▶ _Prompt_
Please filter the data down to the lines that include the word "Slime" and copy them.

■ ■ ■ ■ ■

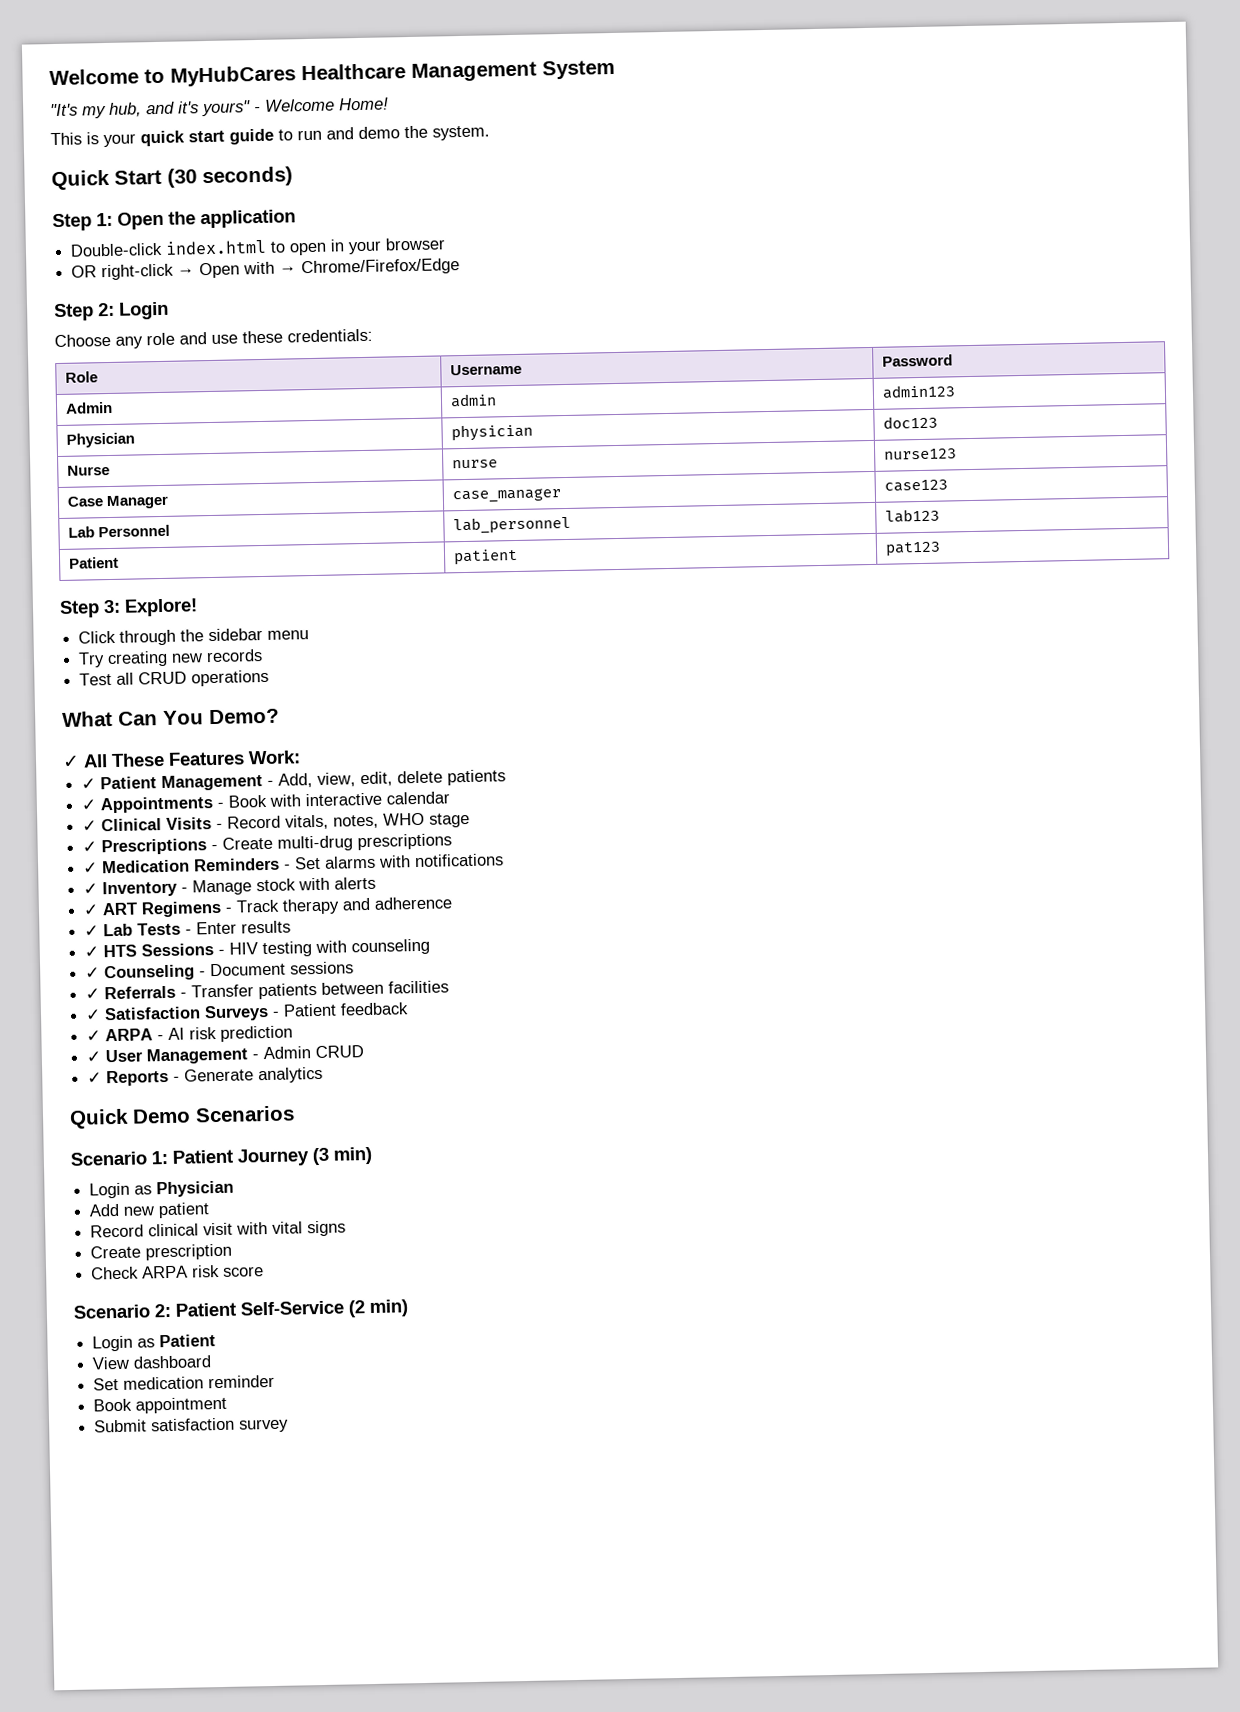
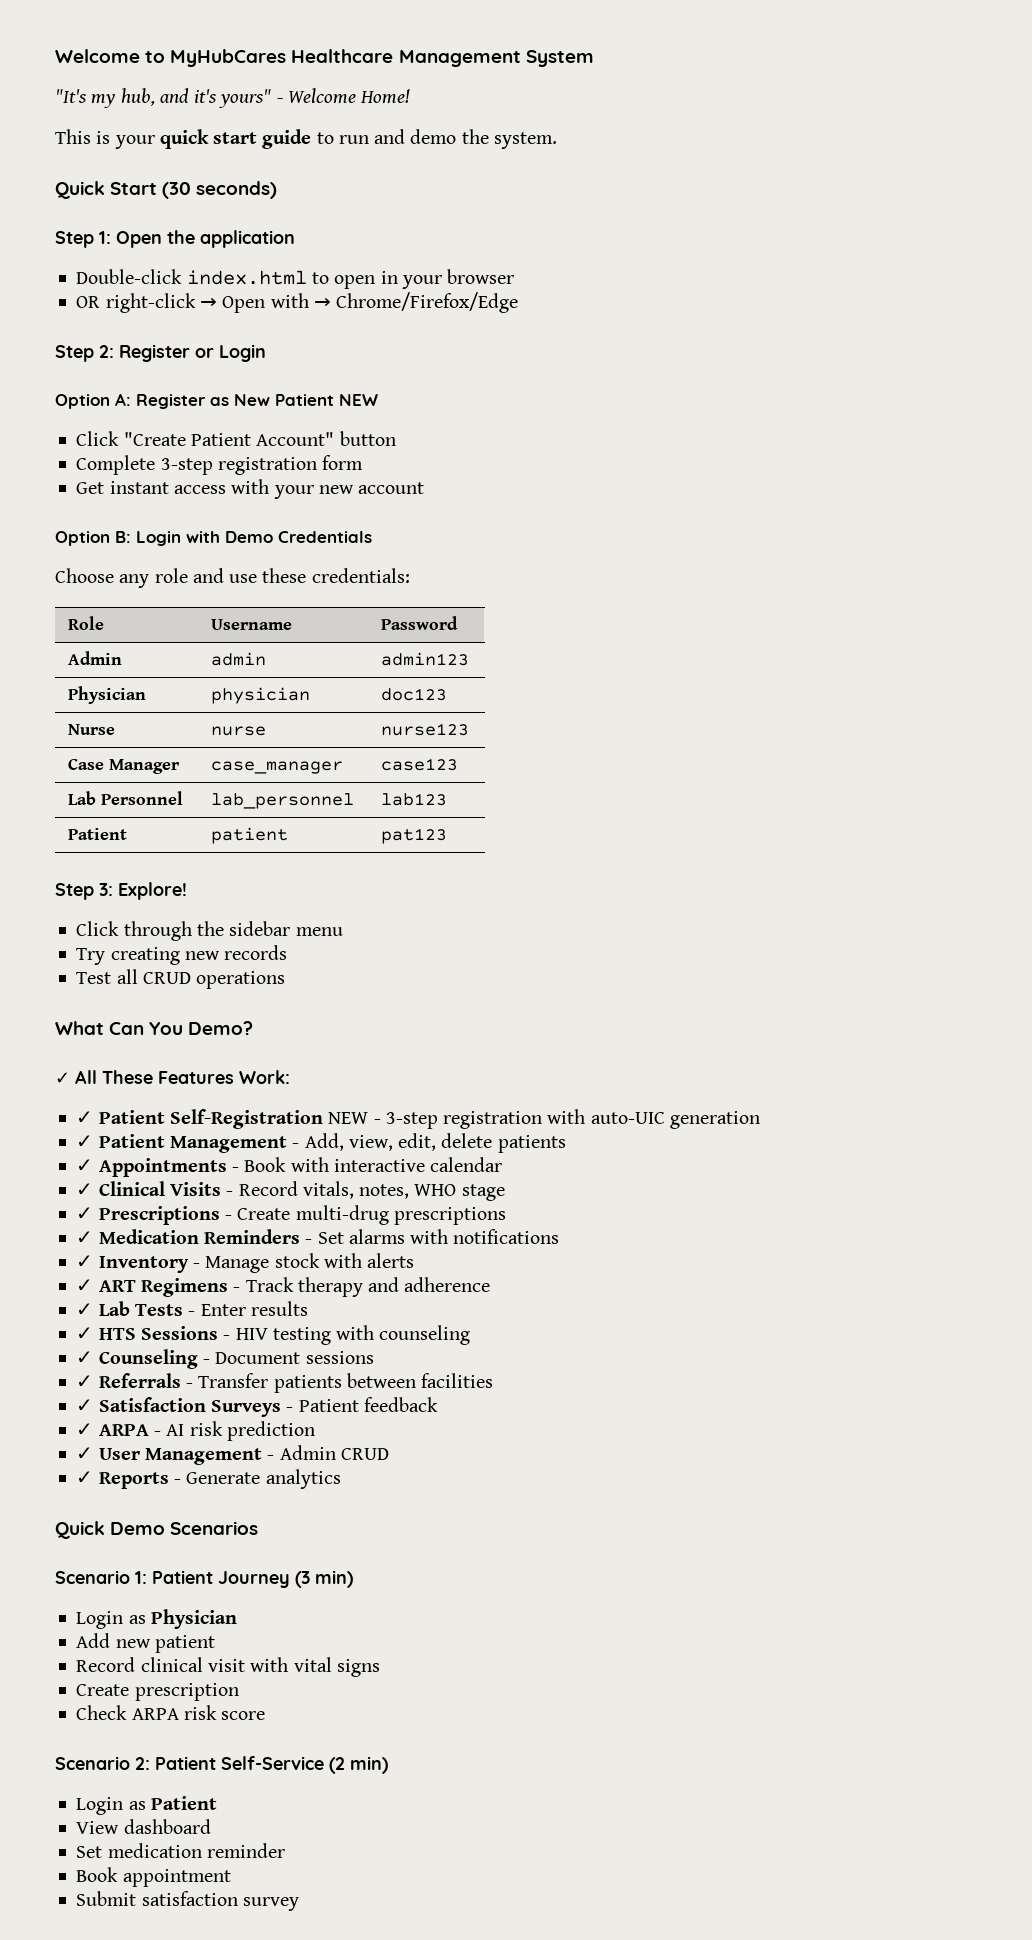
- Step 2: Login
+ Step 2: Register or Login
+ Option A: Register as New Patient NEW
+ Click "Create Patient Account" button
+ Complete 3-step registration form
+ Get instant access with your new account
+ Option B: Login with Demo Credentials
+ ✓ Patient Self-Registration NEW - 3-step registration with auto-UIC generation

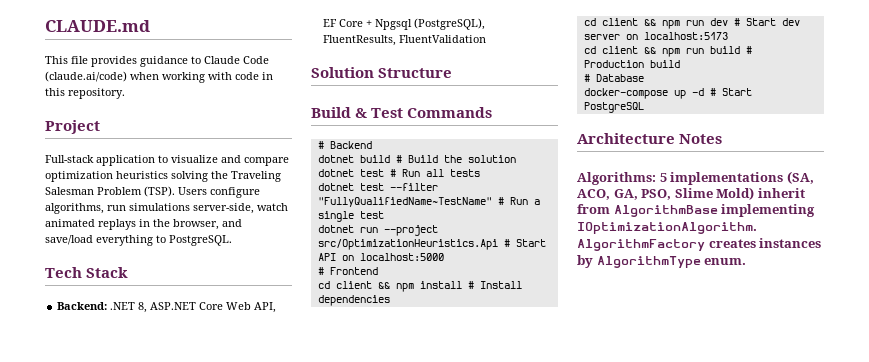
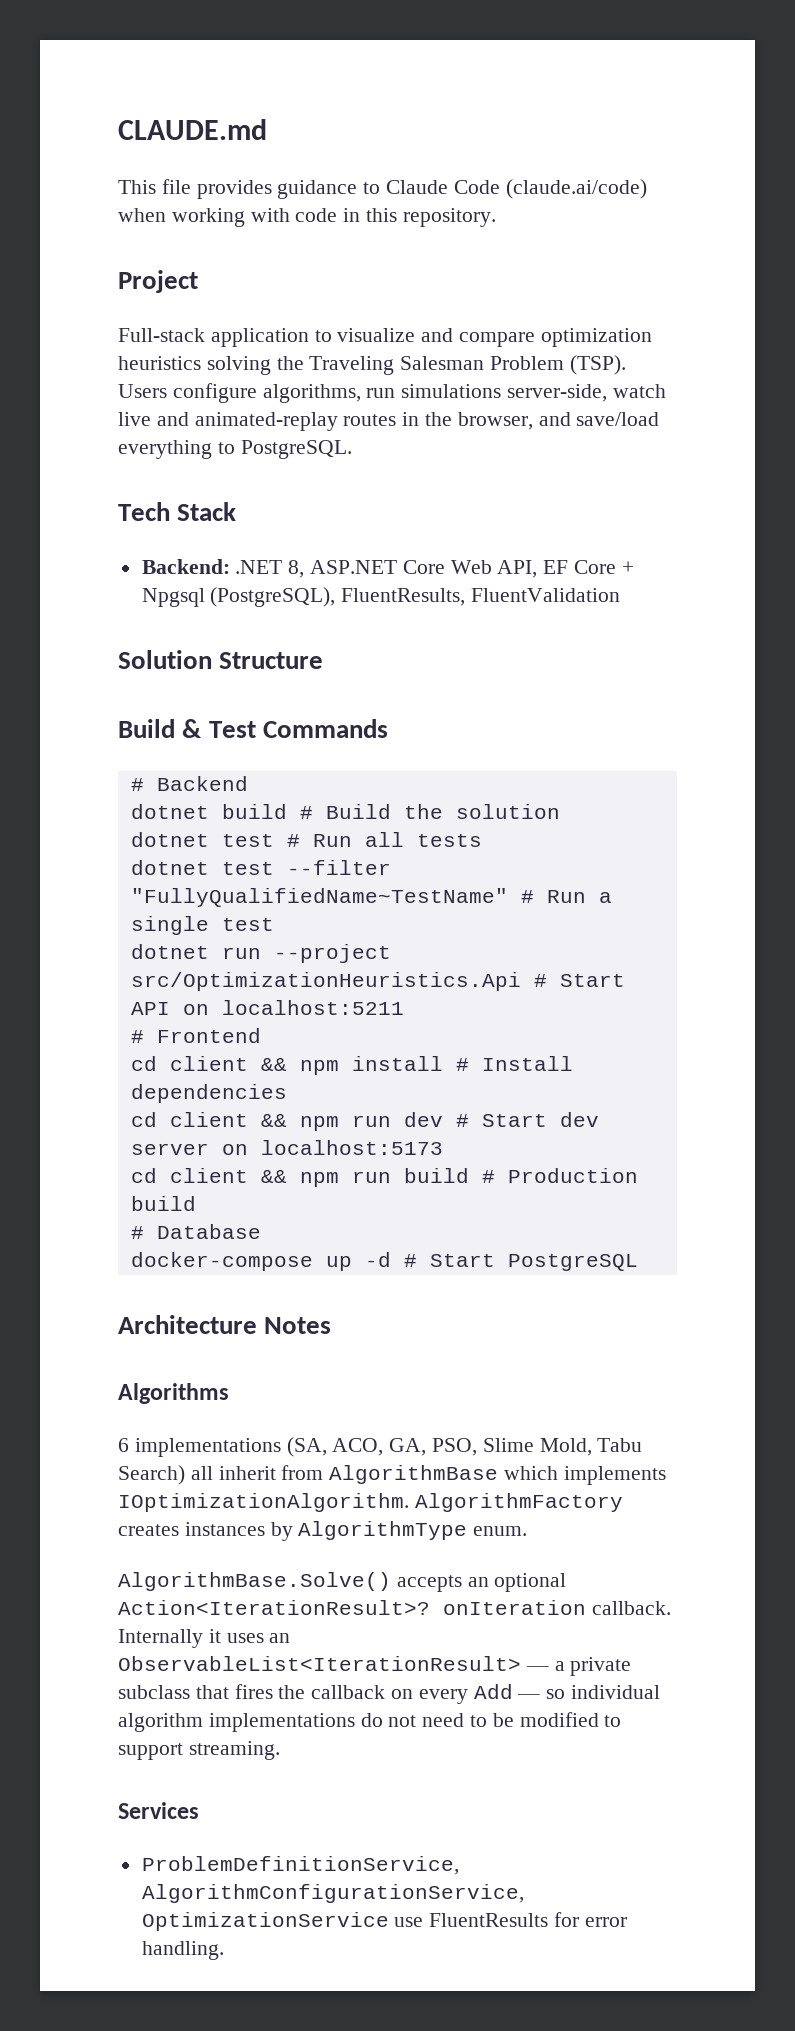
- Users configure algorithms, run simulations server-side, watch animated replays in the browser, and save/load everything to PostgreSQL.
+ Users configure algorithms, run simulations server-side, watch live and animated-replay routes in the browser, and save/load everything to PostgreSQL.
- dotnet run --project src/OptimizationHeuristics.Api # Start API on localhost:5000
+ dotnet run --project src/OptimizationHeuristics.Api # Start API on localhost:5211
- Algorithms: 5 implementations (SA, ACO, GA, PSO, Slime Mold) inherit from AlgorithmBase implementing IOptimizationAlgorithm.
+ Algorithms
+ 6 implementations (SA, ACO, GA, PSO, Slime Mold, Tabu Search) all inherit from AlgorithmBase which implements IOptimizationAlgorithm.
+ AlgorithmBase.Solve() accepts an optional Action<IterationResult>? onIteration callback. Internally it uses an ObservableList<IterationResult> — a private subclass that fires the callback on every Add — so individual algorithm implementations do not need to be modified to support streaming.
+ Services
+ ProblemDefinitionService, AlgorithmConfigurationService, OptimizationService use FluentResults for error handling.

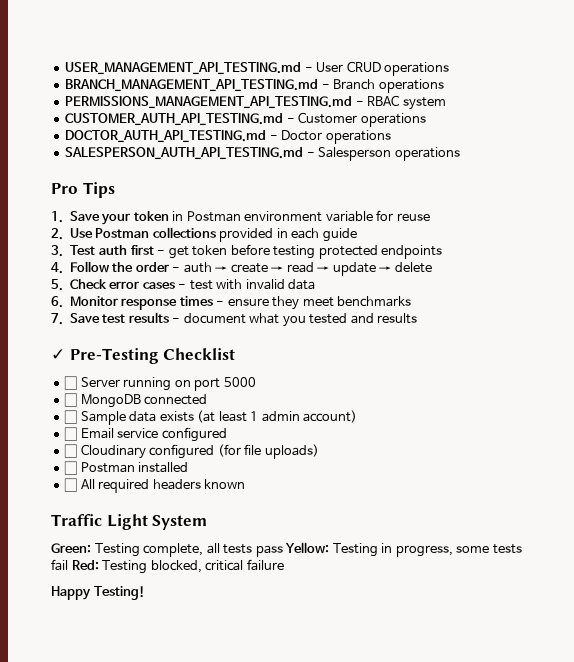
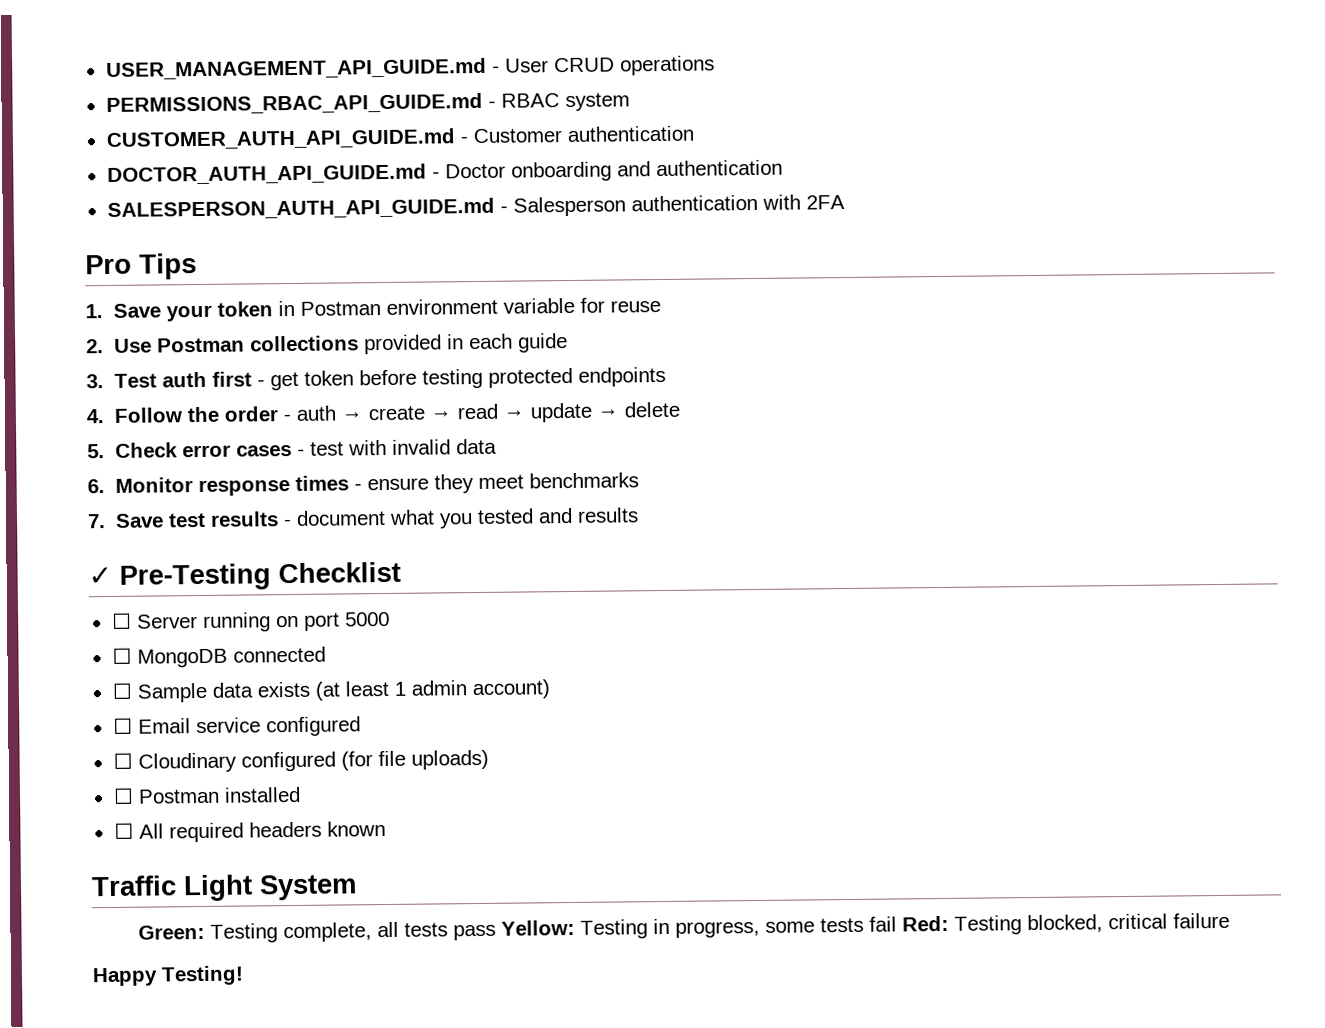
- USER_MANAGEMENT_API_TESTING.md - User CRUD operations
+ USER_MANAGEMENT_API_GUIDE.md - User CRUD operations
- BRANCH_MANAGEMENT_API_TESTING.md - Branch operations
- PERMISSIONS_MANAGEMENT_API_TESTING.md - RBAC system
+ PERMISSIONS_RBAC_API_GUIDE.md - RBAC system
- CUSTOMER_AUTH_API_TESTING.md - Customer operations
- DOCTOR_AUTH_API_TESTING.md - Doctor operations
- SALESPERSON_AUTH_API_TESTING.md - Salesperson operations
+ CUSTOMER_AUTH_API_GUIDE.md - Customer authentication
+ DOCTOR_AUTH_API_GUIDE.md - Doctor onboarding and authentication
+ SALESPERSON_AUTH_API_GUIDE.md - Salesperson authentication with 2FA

■ ■ ■ ■ ■

▶ _Solution to this task_
- Algorithms: 5 implementations (SA, ACO, GA, PSO, Slime Mold) inherit from AlgorithmBase implementing IOptimizationAlgorithm.
+ 6 implementations (SA, ACO, GA, PSO, Slime Mold, Tabu Search) all inherit from AlgorithmBase which implements IOptimizationAlgorithm.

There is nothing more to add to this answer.